THE TASK: In the records below, find the line containing "row 解阅: 5 |". Restate it and all the lines after it exactly, and omit the rest.

[Records drawn from a dataset]
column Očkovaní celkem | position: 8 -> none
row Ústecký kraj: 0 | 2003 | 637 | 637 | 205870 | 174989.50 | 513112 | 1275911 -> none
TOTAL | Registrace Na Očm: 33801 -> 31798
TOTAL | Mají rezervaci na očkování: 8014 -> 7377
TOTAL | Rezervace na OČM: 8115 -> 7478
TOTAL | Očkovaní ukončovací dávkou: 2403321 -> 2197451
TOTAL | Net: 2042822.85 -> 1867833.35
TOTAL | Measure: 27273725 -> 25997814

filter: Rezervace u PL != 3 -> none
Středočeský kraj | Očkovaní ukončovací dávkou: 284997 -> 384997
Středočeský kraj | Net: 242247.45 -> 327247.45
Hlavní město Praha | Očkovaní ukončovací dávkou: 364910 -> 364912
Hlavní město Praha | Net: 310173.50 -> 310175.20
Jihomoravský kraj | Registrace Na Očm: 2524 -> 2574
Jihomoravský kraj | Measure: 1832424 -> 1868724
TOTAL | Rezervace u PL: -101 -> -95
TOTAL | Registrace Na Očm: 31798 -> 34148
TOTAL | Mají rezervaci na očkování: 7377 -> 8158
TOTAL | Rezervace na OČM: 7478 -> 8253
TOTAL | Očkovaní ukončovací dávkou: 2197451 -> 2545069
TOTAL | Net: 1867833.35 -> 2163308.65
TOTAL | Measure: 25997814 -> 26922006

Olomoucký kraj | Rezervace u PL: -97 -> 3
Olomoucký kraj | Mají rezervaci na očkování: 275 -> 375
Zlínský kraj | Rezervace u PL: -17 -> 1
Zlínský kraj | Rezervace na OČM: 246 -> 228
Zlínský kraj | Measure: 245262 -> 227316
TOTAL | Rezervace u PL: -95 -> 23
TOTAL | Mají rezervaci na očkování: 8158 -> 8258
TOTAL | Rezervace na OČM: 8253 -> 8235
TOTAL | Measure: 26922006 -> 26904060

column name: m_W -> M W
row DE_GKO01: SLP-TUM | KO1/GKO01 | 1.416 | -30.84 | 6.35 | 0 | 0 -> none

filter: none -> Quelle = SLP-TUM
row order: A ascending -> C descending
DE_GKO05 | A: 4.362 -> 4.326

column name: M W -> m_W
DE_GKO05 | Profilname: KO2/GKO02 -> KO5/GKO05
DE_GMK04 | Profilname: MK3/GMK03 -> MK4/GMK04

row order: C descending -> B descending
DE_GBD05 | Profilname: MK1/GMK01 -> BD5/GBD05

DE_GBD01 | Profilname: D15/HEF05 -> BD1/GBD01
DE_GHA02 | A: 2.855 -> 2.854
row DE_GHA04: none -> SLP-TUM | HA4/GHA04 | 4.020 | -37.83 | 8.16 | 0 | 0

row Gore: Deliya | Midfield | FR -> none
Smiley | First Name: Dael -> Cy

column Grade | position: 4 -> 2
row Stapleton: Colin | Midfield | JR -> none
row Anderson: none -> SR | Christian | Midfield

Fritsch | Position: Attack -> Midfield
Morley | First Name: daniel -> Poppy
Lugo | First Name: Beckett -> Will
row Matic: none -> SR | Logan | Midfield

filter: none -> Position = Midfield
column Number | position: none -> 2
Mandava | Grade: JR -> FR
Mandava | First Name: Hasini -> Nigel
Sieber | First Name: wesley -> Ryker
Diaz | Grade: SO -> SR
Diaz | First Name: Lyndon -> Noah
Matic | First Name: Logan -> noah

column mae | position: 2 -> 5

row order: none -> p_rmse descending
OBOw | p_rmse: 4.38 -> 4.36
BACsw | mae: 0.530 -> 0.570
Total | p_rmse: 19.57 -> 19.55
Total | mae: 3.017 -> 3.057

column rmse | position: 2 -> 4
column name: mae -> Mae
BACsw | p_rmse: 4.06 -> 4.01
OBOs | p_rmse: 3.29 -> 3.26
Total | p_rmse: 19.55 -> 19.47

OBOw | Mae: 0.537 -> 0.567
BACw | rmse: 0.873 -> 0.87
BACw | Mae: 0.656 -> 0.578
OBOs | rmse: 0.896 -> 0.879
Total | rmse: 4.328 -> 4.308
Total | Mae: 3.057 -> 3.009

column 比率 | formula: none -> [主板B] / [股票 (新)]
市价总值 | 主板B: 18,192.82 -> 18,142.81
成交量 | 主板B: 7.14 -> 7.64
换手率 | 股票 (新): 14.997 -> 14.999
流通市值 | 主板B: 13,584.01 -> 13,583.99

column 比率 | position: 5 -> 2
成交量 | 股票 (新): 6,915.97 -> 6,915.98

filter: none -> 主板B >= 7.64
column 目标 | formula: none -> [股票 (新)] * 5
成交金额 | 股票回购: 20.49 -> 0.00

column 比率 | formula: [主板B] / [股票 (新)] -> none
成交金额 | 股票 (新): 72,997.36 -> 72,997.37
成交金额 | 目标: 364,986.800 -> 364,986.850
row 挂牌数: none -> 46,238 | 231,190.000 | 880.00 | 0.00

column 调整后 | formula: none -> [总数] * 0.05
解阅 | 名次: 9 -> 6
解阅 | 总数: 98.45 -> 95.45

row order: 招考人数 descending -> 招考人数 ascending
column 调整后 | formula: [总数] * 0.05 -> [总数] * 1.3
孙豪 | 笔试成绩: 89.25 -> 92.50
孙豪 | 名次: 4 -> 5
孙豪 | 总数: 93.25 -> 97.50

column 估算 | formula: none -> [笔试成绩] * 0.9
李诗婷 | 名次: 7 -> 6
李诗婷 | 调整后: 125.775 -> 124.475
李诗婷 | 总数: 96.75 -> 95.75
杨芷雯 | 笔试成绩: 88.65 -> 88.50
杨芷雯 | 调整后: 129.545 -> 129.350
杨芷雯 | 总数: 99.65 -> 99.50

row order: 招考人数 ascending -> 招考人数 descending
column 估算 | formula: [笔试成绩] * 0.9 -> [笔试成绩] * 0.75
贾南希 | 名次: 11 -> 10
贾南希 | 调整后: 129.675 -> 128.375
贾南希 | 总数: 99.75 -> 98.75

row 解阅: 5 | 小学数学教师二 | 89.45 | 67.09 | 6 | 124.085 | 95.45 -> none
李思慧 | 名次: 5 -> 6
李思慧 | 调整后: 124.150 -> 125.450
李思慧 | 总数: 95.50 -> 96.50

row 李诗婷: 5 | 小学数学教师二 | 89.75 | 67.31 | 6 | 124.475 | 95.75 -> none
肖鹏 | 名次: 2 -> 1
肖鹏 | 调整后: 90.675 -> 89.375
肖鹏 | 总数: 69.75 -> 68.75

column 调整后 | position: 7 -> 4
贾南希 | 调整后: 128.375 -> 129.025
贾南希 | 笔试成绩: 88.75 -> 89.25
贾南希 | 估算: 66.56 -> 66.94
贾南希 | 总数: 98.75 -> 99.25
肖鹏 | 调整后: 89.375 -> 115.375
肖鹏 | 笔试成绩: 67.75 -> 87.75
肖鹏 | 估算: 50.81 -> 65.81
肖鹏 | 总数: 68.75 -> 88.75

ANSWER SECTION:
row 解阅: 5 | 小学数学教师二 | 89.45 | 67.09 | 6 | 124.085 | 95.45 -> none
李思慧 | 名次: 5 -> 6
李思慧 | 调整后: 124.150 -> 125.450
李思慧 | 总数: 95.50 -> 96.50

row 李诗婷: 5 | 小学数学教师二 | 89.75 | 67.31 | 6 | 124.475 | 95.75 -> none
肖鹏 | 名次: 2 -> 1
肖鹏 | 调整后: 90.675 -> 89.375
肖鹏 | 总数: 69.75 -> 68.75

column 调整后 | position: 7 -> 4
贾南希 | 调整后: 128.375 -> 129.025
贾南希 | 笔试成绩: 88.75 -> 89.25
贾南希 | 估算: 66.56 -> 66.94
贾南希 | 总数: 98.75 -> 99.25
肖鹏 | 调整后: 89.375 -> 115.375
肖鹏 | 笔试成绩: 67.75 -> 87.75
肖鹏 | 估算: 50.81 -> 65.81
肖鹏 | 总数: 68.75 -> 88.75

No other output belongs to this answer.